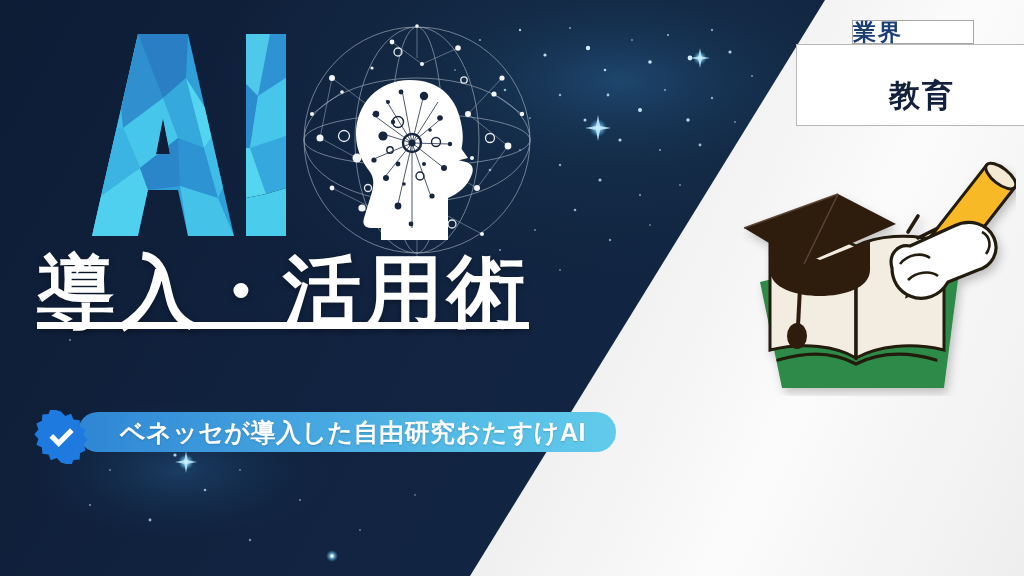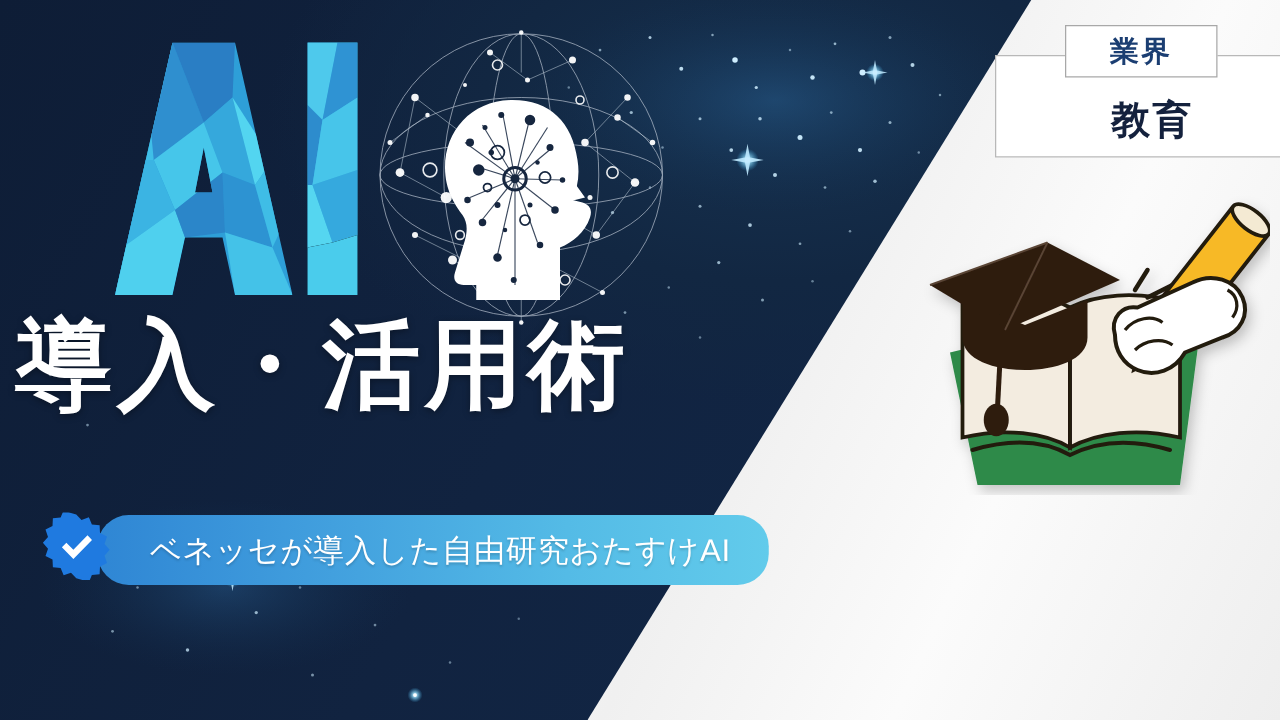--- a/index.html
+++ b/index.html
@@ -149,13 +149,13 @@
     left: 852px;
     top: 20px;
     width: 122px;
-    height: 42px;
+    height: 24px;
     background: #ffffff;
     border: 1px solid #a8a8a8;
     box-sizing: border-box;
     display: flex;
     align-items: center;
-    justify-content: center;
+    justify-content: flex-start;
     z-index: 3;
   }
   .industry-inner-label {

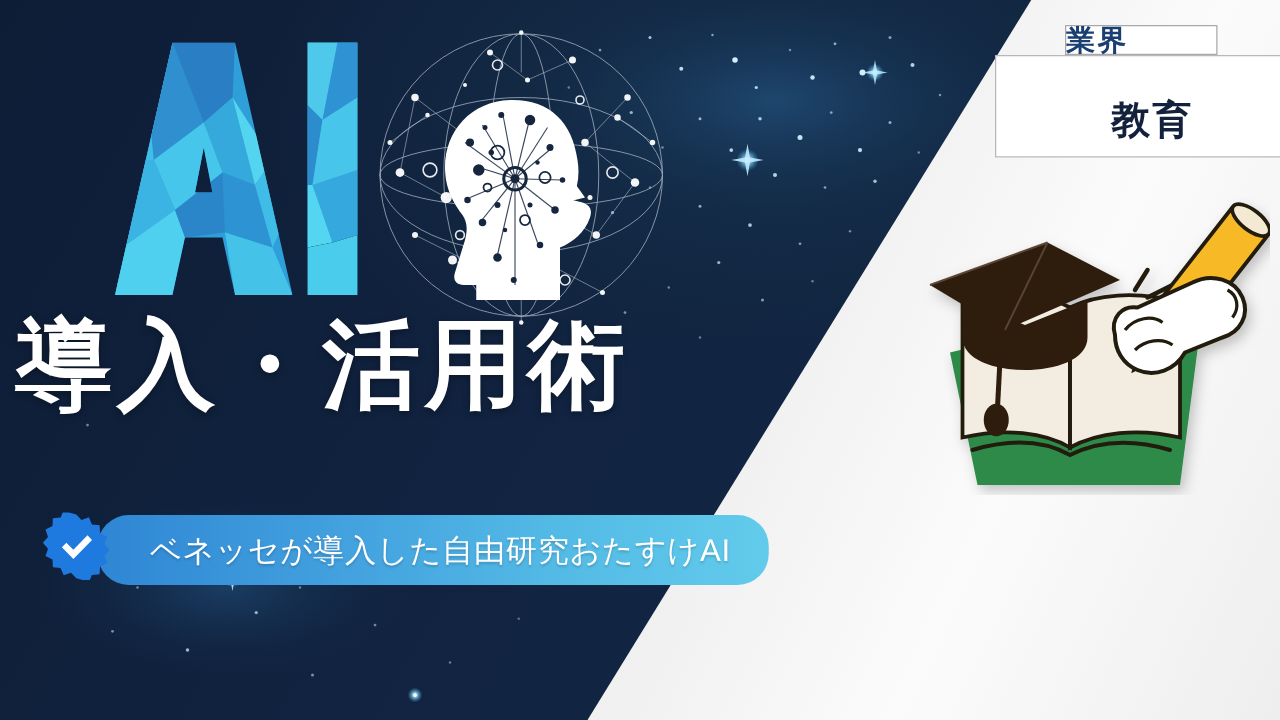--- a/index.html
+++ b/index.html
@@ -71,7 +71,7 @@
   
   .headline {
     position: absolute;
-    left: 12px;
+    left: 37px;
     top: 252px;
     font-size: 78px;
     line-height: 1;
@@ -80,6 +80,7 @@
     letter-spacing: 4px;
     white-space: nowrap;
     text-shadow: 0 2px 6px rgba(0,0,0,0.35);
+    text-decoration: underline;
   }
 
   

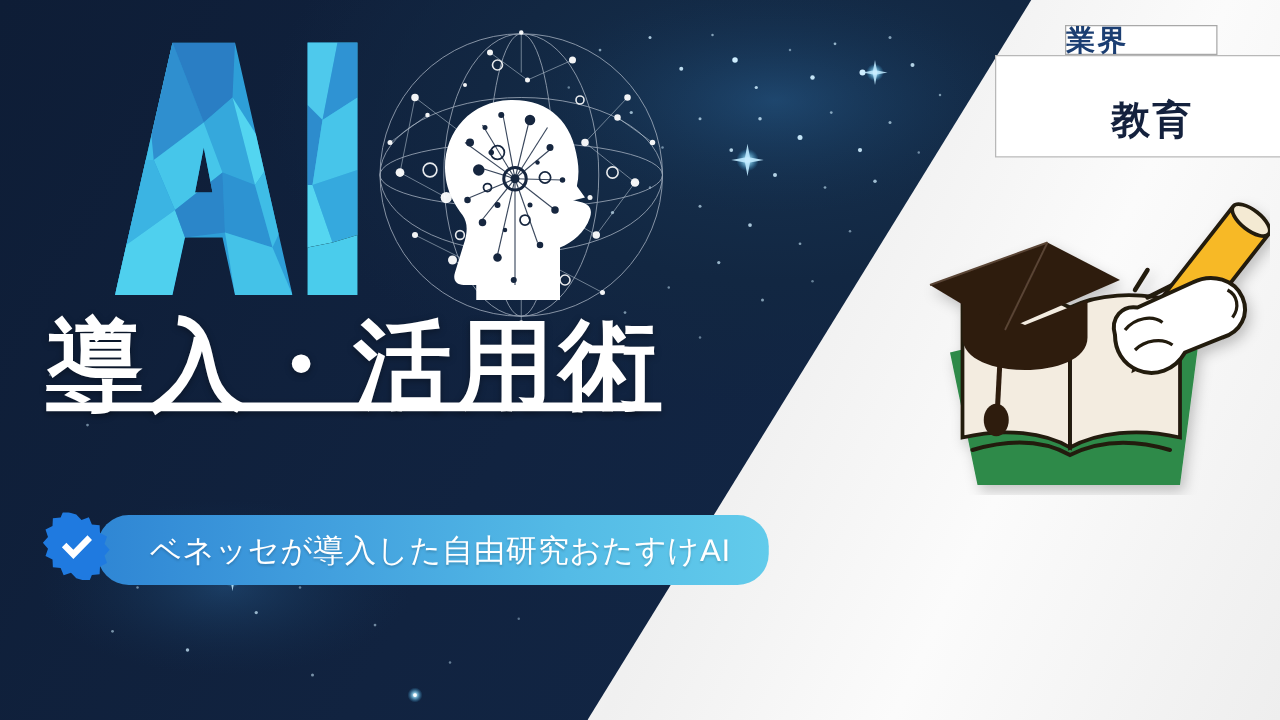--- a/index.html
+++ b/index.html
@@ -99,7 +99,7 @@
     position: absolute;
     left: 44px;
     top: 0;
-    height: 56px;
+    height: 40px;
     border-radius: 25px;
     display: flex;
     align-items: center;
@@ -107,7 +107,7 @@
     box-sizing: border-box;
     color: #ffffff;
     font-size: 25px;
-    font-weight: 400;
+    font-weight: 700;
     letter-spacing: 0.5px;
     white-space: nowrap;
     background: linear-gradient(90deg, #2f86d4 0%, #42a0de 35%, #54bbe6 70%, #62cbeb 100%);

◆ WHAT TO PRODUCE ◆
Return the complete data unchanged and include none of the pictures.

◆ TASK OUTPUT ◆
--- a/index.html
+++ b/index.html
@@ -149,13 +149,13 @@
     left: 852px;
     top: 20px;
     width: 122px;
-    height: 42px;
+    height: 24px;
     background: #ffffff;
     border: 1px solid #a8a8a8;
     box-sizing: border-box;
     display: flex;
     align-items: center;
-    justify-content: center;
+    justify-content: flex-start;
     z-index: 3;
   }
   .industry-inner-label {

--- a/index.html
+++ b/index.html
@@ -71,7 +71,7 @@
   
   .headline {
     position: absolute;
-    left: 12px;
+    left: 37px;
     top: 252px;
     font-size: 78px;
     line-height: 1;
@@ -80,6 +80,7 @@
     letter-spacing: 4px;
     white-space: nowrap;
     text-shadow: 0 2px 6px rgba(0,0,0,0.35);
+    text-decoration: underline;
   }
 
   

--- a/index.html
+++ b/index.html
@@ -99,7 +99,7 @@
     position: absolute;
     left: 44px;
     top: 0;
-    height: 56px;
+    height: 40px;
     border-radius: 25px;
     display: flex;
     align-items: center;
@@ -107,7 +107,7 @@
     box-sizing: border-box;
     color: #ffffff;
     font-size: 25px;
-    font-weight: 400;
+    font-weight: 700;
     letter-spacing: 0.5px;
     white-space: nowrap;
     background: linear-gradient(90deg, #2f86d4 0%, #42a0de 35%, #54bbe6 70%, #62cbeb 100%);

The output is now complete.